(Listed records)
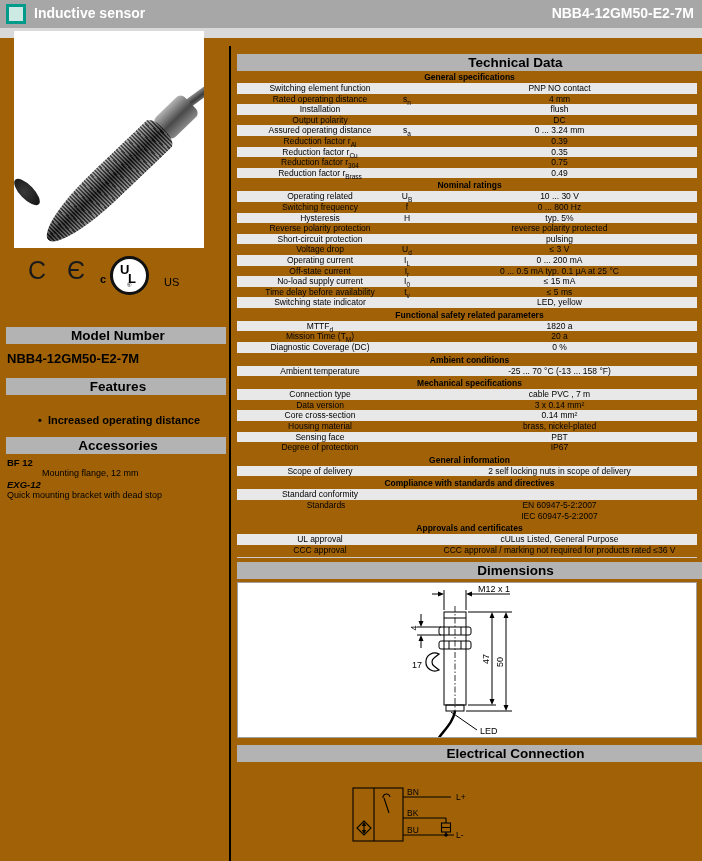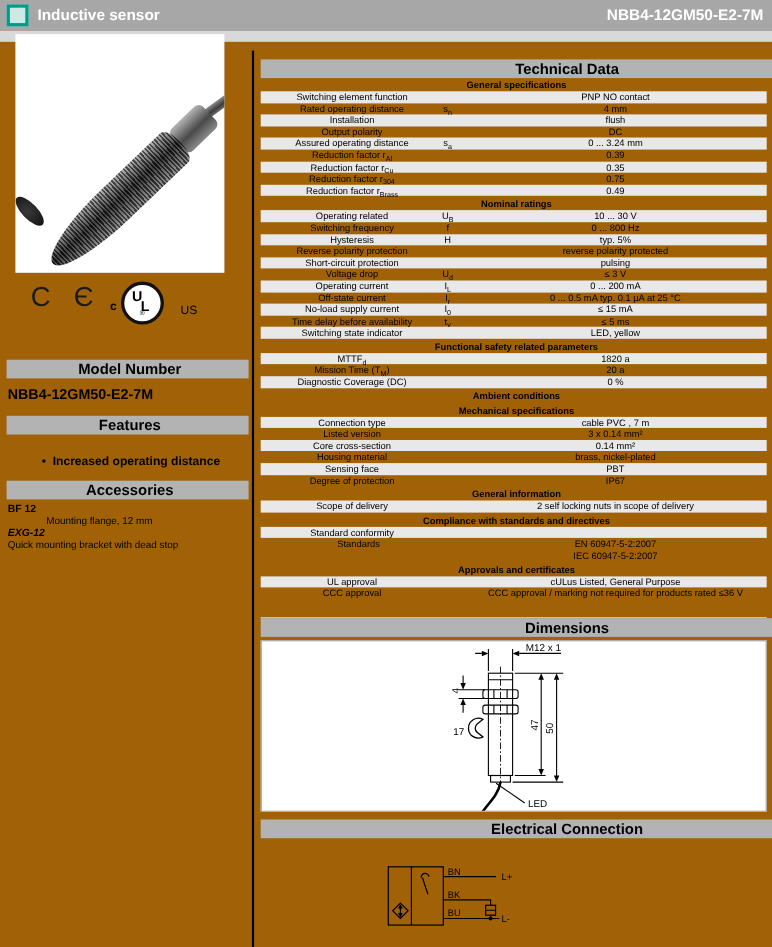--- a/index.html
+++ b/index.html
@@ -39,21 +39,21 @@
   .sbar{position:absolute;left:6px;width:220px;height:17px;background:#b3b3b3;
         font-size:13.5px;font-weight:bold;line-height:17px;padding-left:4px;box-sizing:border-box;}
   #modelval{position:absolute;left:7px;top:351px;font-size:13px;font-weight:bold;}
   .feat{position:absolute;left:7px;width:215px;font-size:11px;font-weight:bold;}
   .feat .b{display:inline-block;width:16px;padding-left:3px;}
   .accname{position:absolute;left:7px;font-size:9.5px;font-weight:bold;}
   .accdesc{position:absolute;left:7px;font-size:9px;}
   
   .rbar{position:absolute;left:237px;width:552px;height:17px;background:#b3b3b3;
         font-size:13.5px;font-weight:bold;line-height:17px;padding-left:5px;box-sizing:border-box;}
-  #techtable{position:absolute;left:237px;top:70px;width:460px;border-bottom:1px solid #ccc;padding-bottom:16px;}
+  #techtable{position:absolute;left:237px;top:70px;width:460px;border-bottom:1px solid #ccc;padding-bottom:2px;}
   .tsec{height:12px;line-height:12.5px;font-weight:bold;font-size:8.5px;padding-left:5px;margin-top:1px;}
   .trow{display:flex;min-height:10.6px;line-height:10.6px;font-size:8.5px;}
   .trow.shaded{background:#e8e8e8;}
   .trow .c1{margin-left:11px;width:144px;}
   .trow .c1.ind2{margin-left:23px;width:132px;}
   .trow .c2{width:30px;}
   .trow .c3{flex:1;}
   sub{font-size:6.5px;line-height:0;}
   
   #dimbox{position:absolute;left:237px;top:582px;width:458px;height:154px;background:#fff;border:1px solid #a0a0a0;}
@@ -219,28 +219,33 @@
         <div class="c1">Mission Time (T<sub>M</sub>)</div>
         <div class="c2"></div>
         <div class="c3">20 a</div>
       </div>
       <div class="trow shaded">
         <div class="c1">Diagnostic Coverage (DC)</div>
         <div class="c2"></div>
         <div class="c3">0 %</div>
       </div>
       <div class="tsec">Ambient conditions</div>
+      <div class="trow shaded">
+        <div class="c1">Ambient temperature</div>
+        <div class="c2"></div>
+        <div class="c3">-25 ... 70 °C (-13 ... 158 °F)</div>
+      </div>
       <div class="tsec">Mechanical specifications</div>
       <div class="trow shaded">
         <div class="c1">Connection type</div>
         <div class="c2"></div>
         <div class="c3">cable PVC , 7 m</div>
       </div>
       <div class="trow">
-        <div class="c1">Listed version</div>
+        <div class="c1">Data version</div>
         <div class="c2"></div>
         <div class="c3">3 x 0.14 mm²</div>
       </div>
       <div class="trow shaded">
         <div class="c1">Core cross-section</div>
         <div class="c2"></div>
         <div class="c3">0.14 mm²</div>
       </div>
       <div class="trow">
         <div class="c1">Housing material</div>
(End Listed records)
> [Task details]: Pull from the data each line where the string "border" turns up.

> [Problem solution]:
         font-size:13.5px;font-weight:bold;line-height:17px;padding-left:4px;box-sizing:border-box;}
         font-size:13.5px;font-weight:bold;line-height:17px;padding-left:5px;box-sizing:border-box;}
-  #techtable{position:absolute;left:237px;top:70px;width:460px;border-bottom:1px solid #ccc;padding-bottom:16px;}
+  #techtable{position:absolute;left:237px;top:70px;width:460px;border-bottom:1px solid #ccc;padding-bottom:2px;}
   #dimbox{position:absolute;left:237px;top:582px;width:458px;height:154px;background:#fff;border:1px solid #a0a0a0;}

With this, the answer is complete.